For fish born in the open ocean, there’s really nowhere to hide. Without protective rocks or corals, baby fish stand out against the immeasurable blue like finger food on a platter for predators.
This is why some species of fish developed an ingenious relationship with some species of poisonous jellyfish, working out a deal where the little fish swim, protected, among the jelly’s tentacles. Think about it like clownfish in an anemone — except the anemone is moving.
It was a pretty foolproof strategy — until now. In a new study, scientists from the University of Adelaide found that fish are far less likely to strike up these symbiotic relationships in acidic waters.
They examined the behavior of juvenile fish in an aquarium that contained water high in CO2, discovering that the baby fish interacted with the jellyfish three times less than they would in normal waters. Moreover, only 63 percent of fish (compared to 86 percent) interacted with the jellyfish at all.
These interdependent, symbiotic relationships mean the difference between life and death for many ocean creatures, for whom survival just can’t happen on their own. And scientists still don’t know how climate change could wreak havoc on these important partnerships that have existed without a problem for generations. So these new findings aren’t good news.
“This is a the first study that demonstrates how climate change will disturb such a symbiotic relationship between two animals that interact closely for survival,” says study leader Ivan Nagelkerken, an associate professor at the university’s environment institute, in a press release provided by the university.

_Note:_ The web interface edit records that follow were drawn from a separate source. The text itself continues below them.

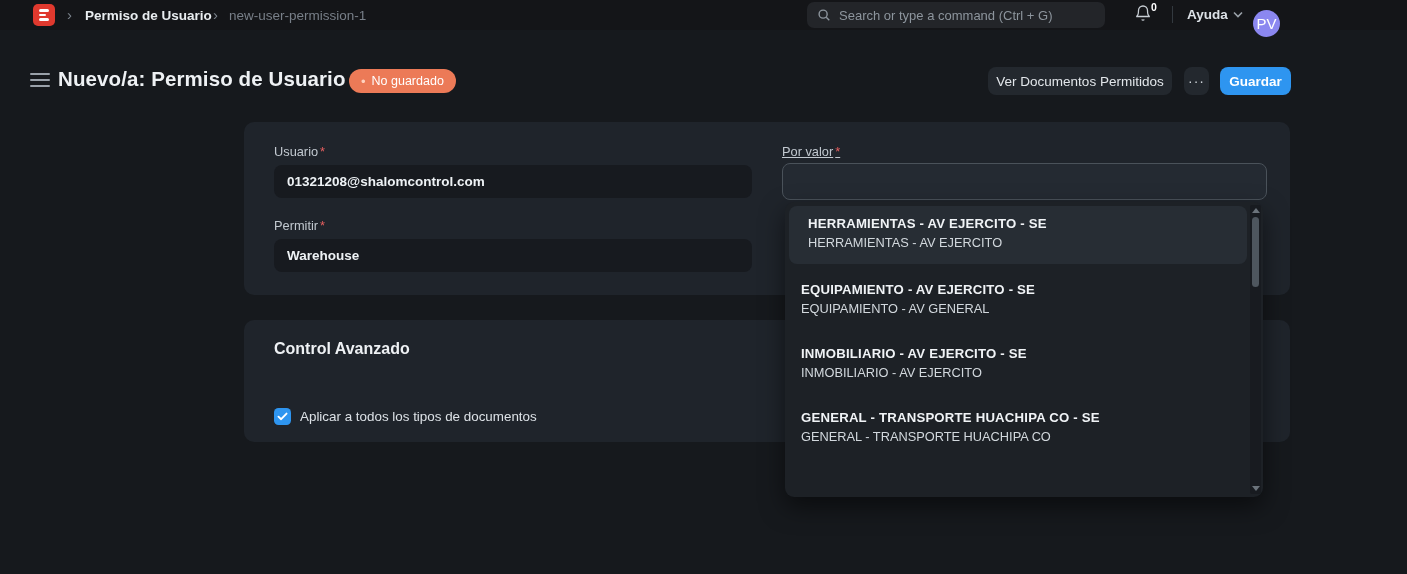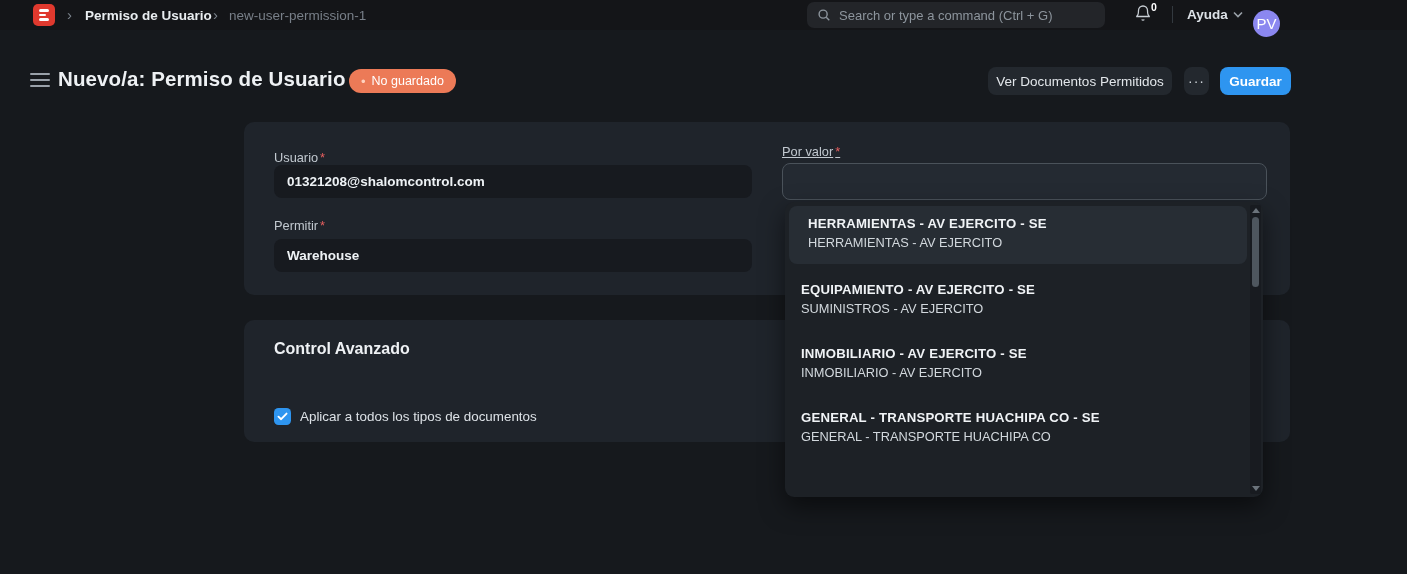--- a/index.html
+++ b/index.html
@@ -164,7 +164,7 @@
 <button class="btn btn-primary">Guardar</button>
 
 <div class="card card1">
-  <label class="field-label" style="left:30px; top:28px;">
+  <label class="field-label" style="left:30px; top:22px;">
     <span>Usuario</span><span class="req">*</span>
   </label>
   <input class="f-input" style="left: 30px; top: 43px;" readonly="" value="01321208@shalomcontrol.com">

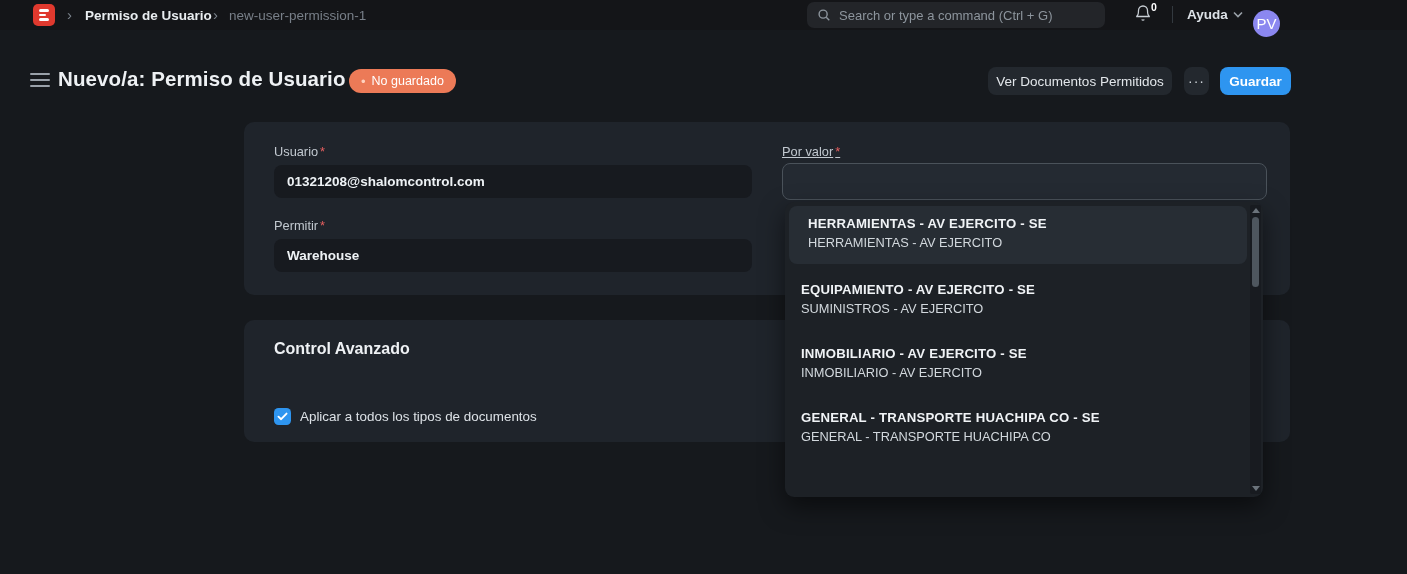--- a/index.html
+++ b/index.html
@@ -191,7 +191,7 @@
 
       <div class="dd-item">
         <div class="dd-title">EQUIPAMIENTO - AV EJERCITO - SE</div>
-        <div class="dd-sub">SUMINISTROS - AV EJERCITO</div>
+        <div class="dd-sub">EQUIPAMIENTO - AV GENERAL</div>
       </div>
 
       <div class="dd-item">

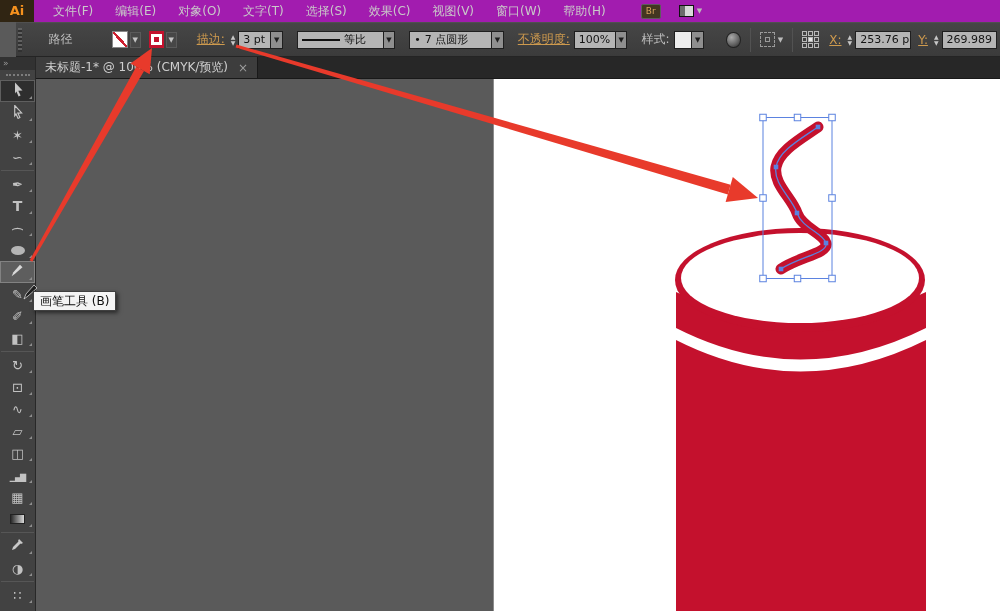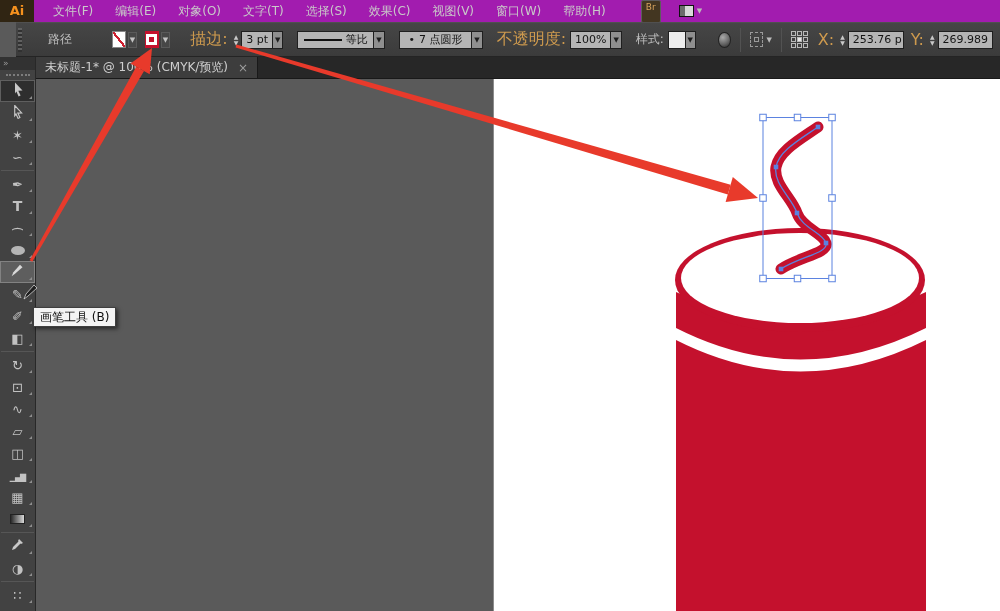--- a/index.html
+++ b/index.html
@@ -18,7 +18,7 @@
     font-weight:bold; font-size:13px; text-align:center; line-height:22px; }
   .menu-item { color:#C9C9C9; font-size:12px; padding:16px 11px; line-height:22px; white-space:nowrap; }
   .menu-item:first-of-type { margin-left:8px; }
-  .br-btn { margin-left:24px; width:20px; height:23px; border:1px solid #5d5d5d; border-radius:2px;
+  .br-btn { margin-left:24px; width:20px; height:15px; border:1px solid #5d5d5d; border-radius:2px;
     background:#433621; color:#D8A45E; font-size:9px; text-align:center; line-height:13px; }
   .ws-btn { margin-left:18px; display:flex; align-items:center; gap:3px; }
   .ws-ico { width:15px; height:12px; border:1px solid #111;

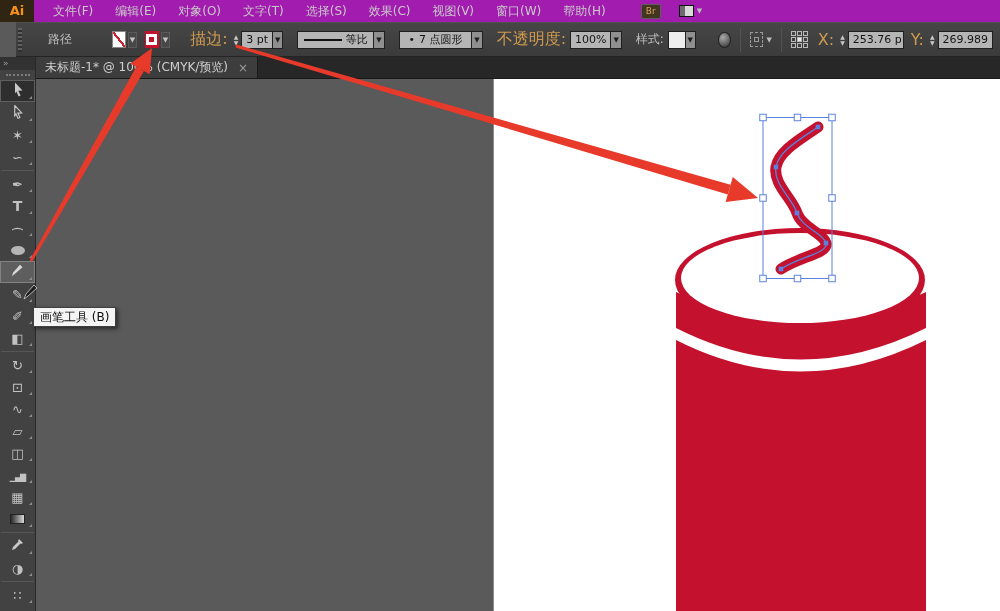--- a/index.html
+++ b/index.html
@@ -32,7 +32,7 @@
   .cb-grip { width:5px; height:24px; margin-left:2px;
     background:repeating-linear-gradient(180deg,#606060 0 2px,#313131 2px 4px); }
   .lbl { color:#BEBEBE; font-size:12px; }
-  .lbl-link { color:#CE9A4E; font-size:16px; }
+  .lbl-link { color:#CE9A4E; font-size:12px; text-decoration:underline; }
   .panel-lbl { margin-left:26px; }
   .swatch-fill { margin-left:40px; width:17px; height:17px; border:1px solid #888;
     background:linear-gradient(to top right,#fff 44%,#CE2030 44% 56%,#fff 56%); }

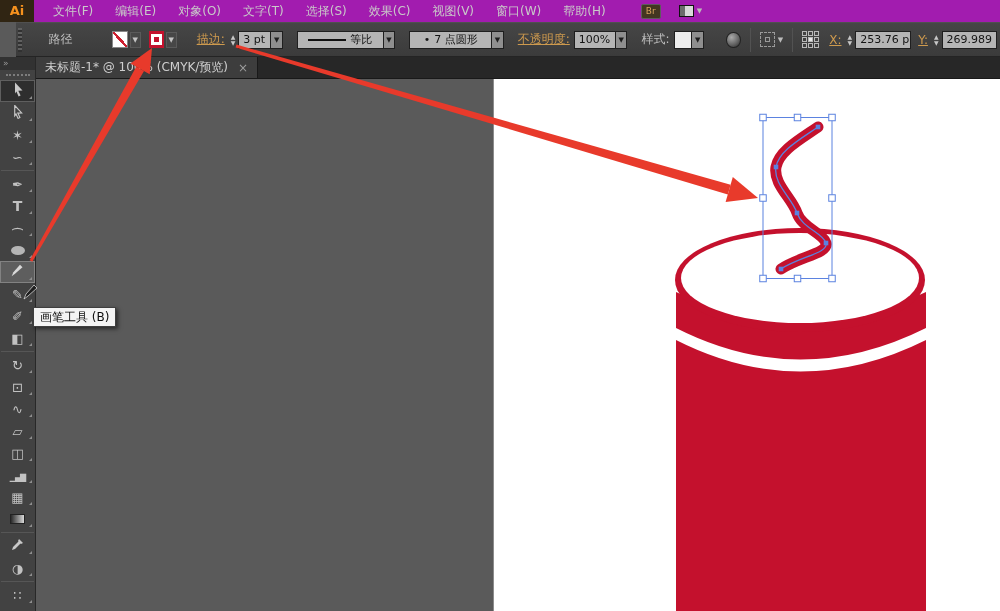--- a/index.html
+++ b/index.html
@@ -42,7 +42,7 @@
   .swatch-stroke .in2 { width:5px; height:5px; background:#C4112D; }
   .dropbtn { margin-left:2px; width:12px; height:16px; background:#474747; border:1px solid #5a5a5a;
     color:#c3c3c3; font-size:7px; text-align:center; line-height:15px; }
-  .gap22 { margin-left:20px; } .gap14 { margin-left:14px;justify-content:center; } .gap10 { margin-left:10px; }
+  .gap22 { margin-left:20px; } .gap14 { margin-left:14px; } .gap10 { margin-left:10px; }
   .spin { display:flex; flex-direction:column; justify-content:center; margin:0 3px 0 6px; }
   .spin span { font-size:6px; line-height:6px; color:#C8C8C8; }
   .field { height:18px; background:#B5B5B5; color:#141414; font-size:11px; line-height:16px;

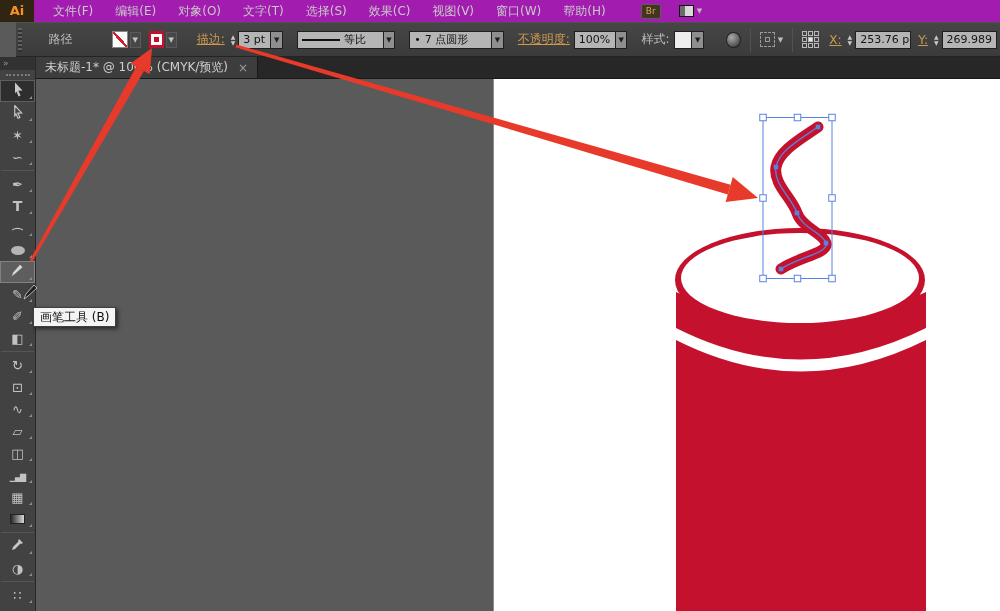--- a/index.html
+++ b/index.html
@@ -95,7 +95,7 @@
   
   .tooltip { position:absolute; left:33px; top:291px; height:20px; z-index:40;
     background:#F4F4F4; border:1px solid #3f3f3f; box-shadow:2px 2px 4px rgba(0,0,0,.55);
-    color:#0d0d0d; font-size:12px; line-height:18px; padding:0 6px; white-space:nowrap;margin-top:16px; }
+    color:#0d0d0d; font-size:12px; line-height:18px; padding:0 6px; white-space:nowrap; }
   .cursor-brush { position:absolute; left:22px; top:283px; z-index:35; }
   .annot { position:absolute; left:0; top:0; z-index:50; pointer-events:none; }
 </style>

Around 80 species of fish — including pollock, jacks and trevallies — are known to form these symbiotic relationships with jellyfish. Though only one species of fish actually boasts known immunity to the jellies’ poison, the other species somehow avoid stinging even while swimming amid a curtain of tentacles.
And in some cases, the jellyfish will actually eat the baby fish that seek its shelter. Nevertheless, scientists have observed that the baby fish do significantly increase their odds of survival by shacking up with the jellyfish.
Only time will tell how much these changing ocean conditions could cripple these fish populations. But one thing’s for sure: It won’t be for the better.